+++ Dataset records
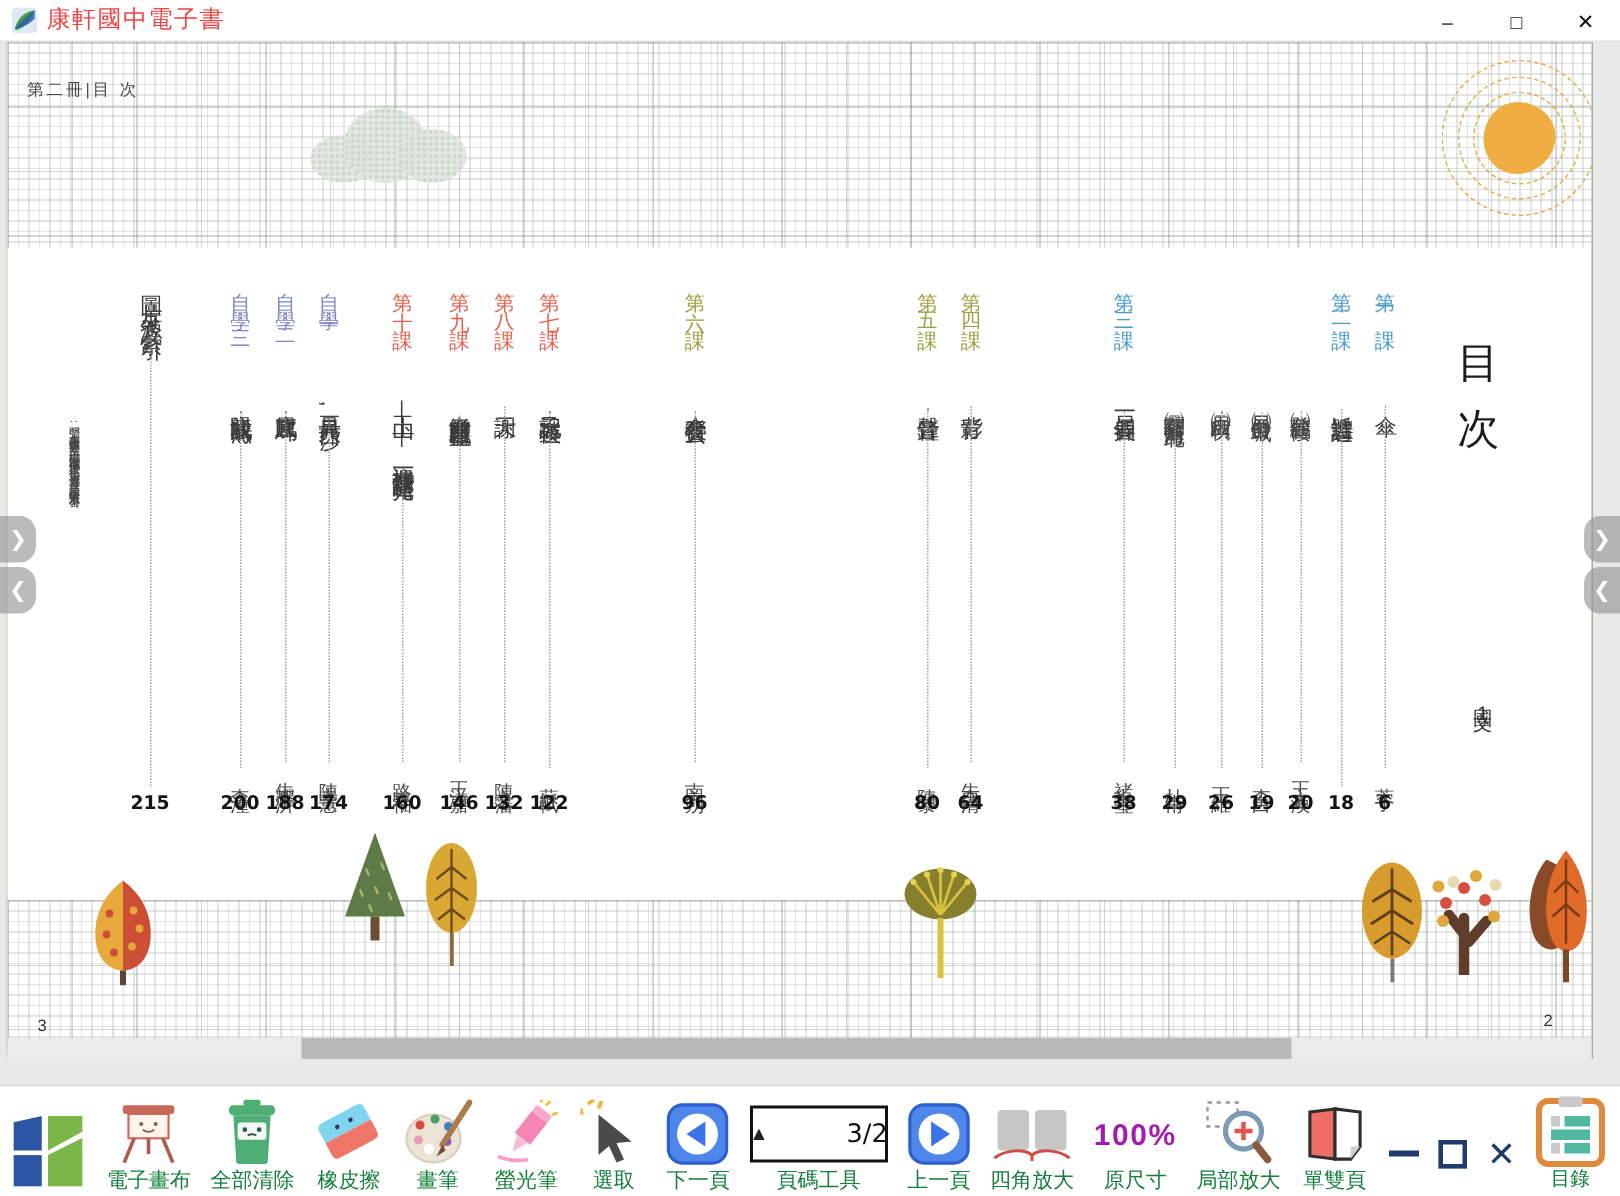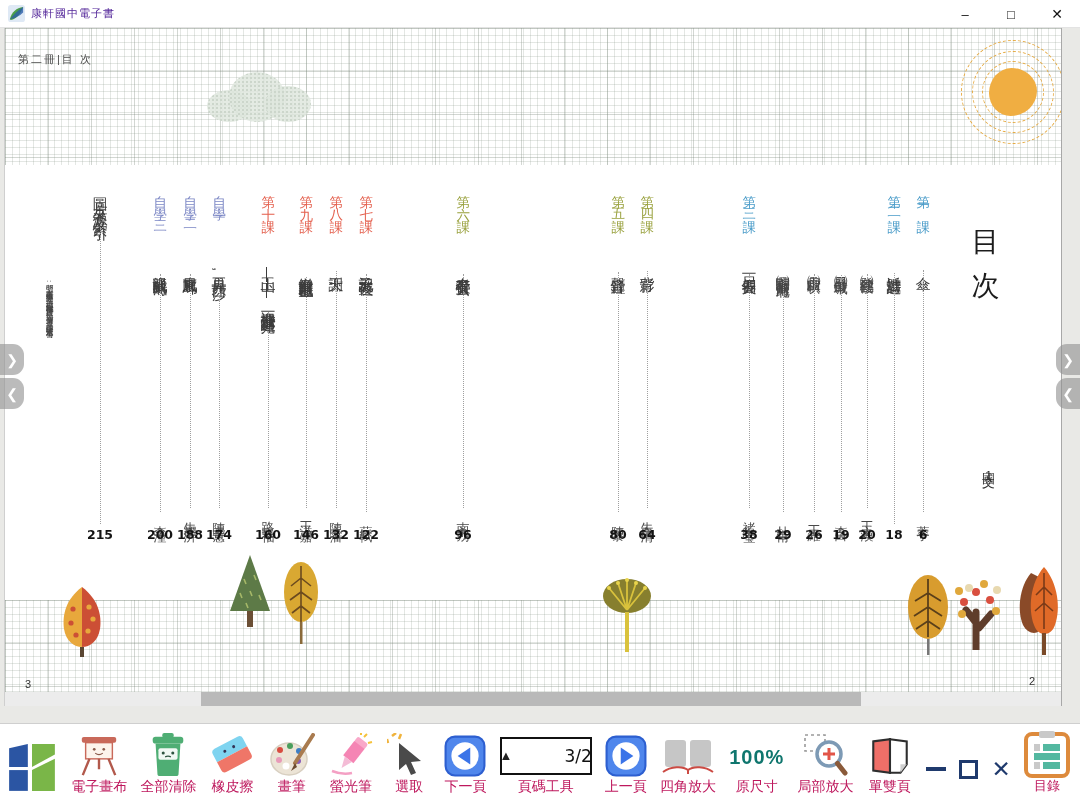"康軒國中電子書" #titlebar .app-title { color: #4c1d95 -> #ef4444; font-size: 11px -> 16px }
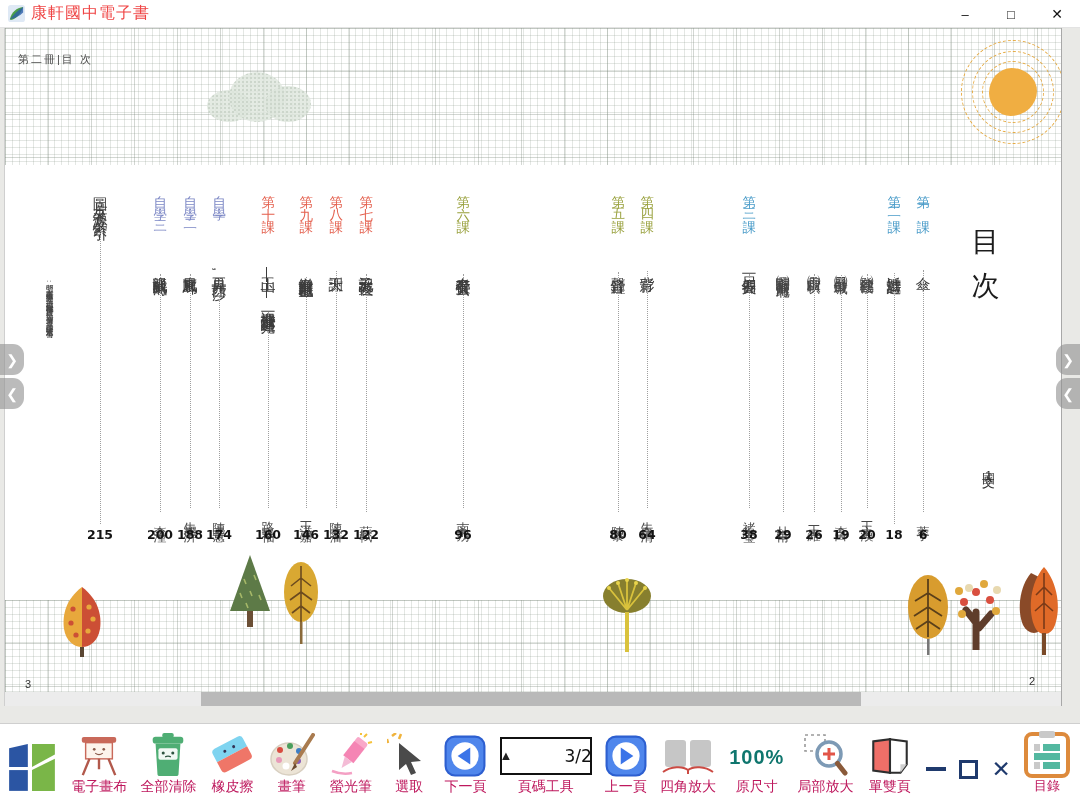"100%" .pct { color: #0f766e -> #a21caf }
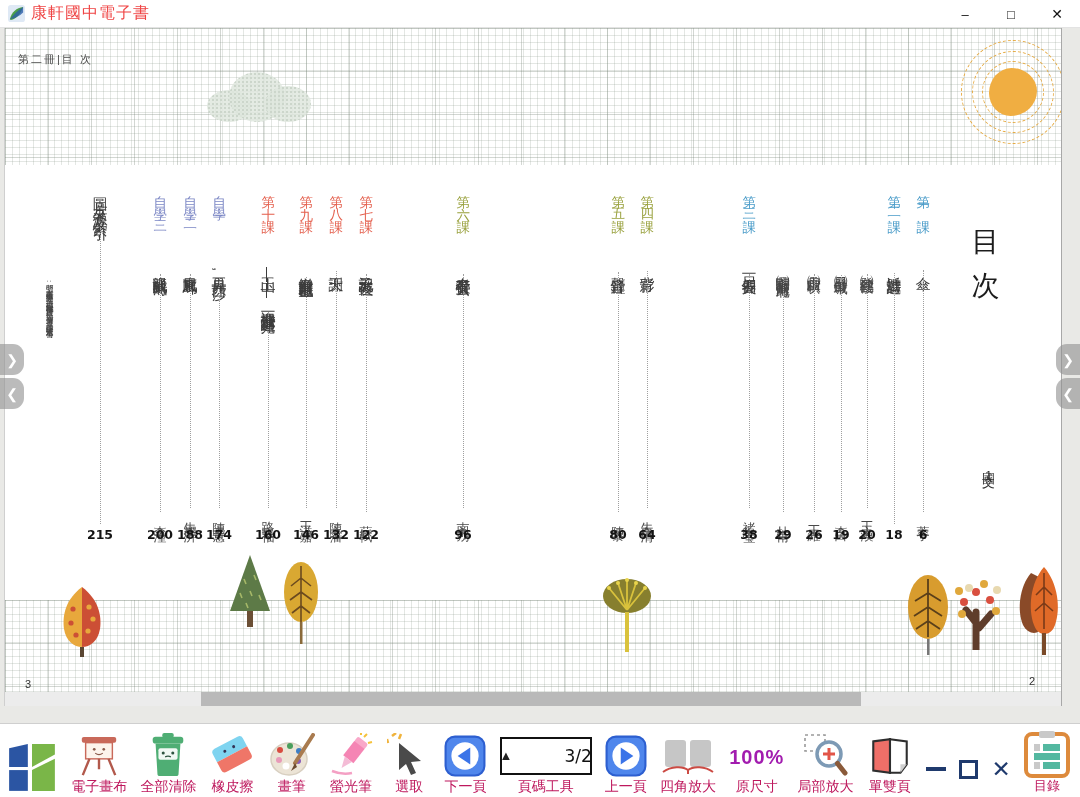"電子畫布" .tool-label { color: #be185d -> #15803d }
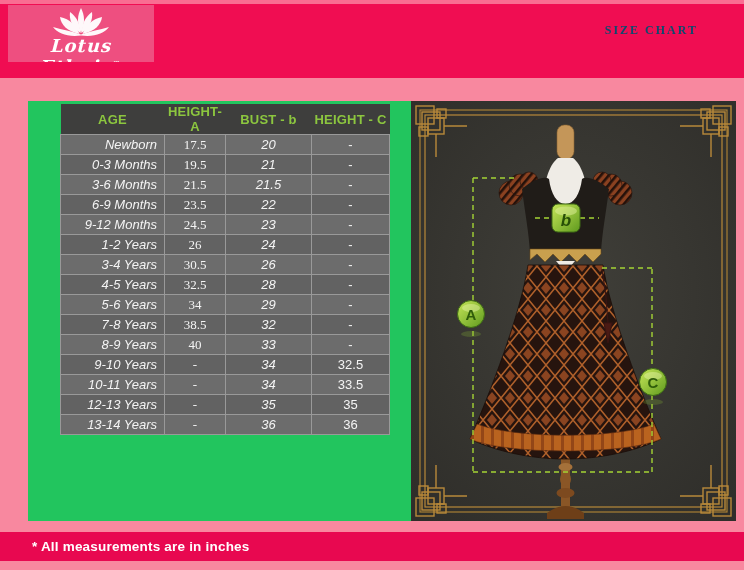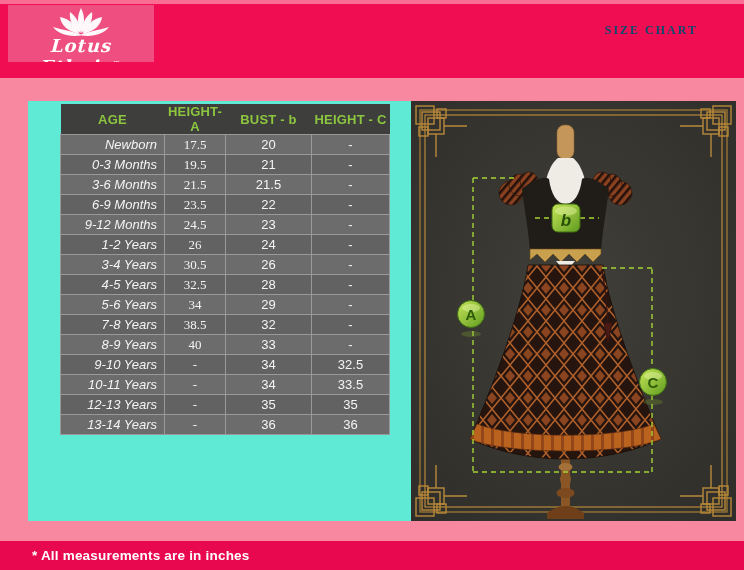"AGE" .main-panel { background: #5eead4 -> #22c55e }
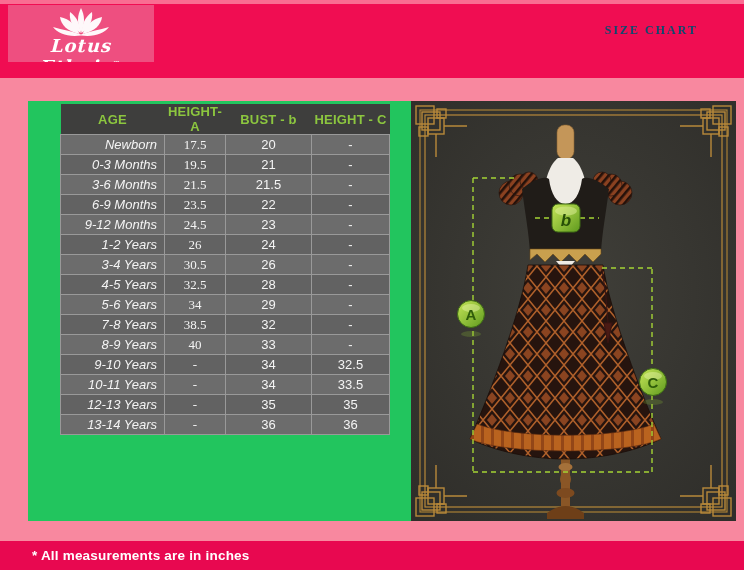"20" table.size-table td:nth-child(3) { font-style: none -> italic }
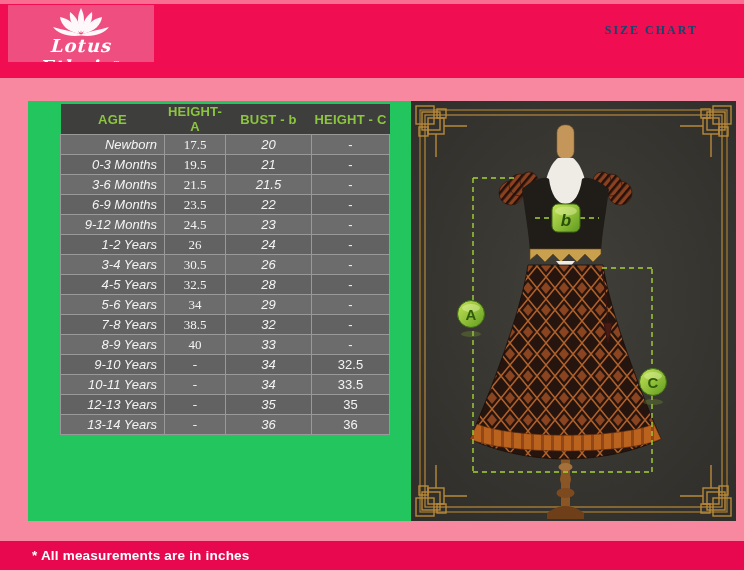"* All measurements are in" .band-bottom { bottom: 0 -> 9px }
++++++
_Work required_
Copy the lines of the records, beginning where the line containing "font-style: none ->" appears and continuing through the final line, exactly and with no pictures.

_Solution_
"20" table.size-table td:nth-child(3) { font-style: none -> italic }
"* All measurements are in" .band-bottom { bottom: 0 -> 9px }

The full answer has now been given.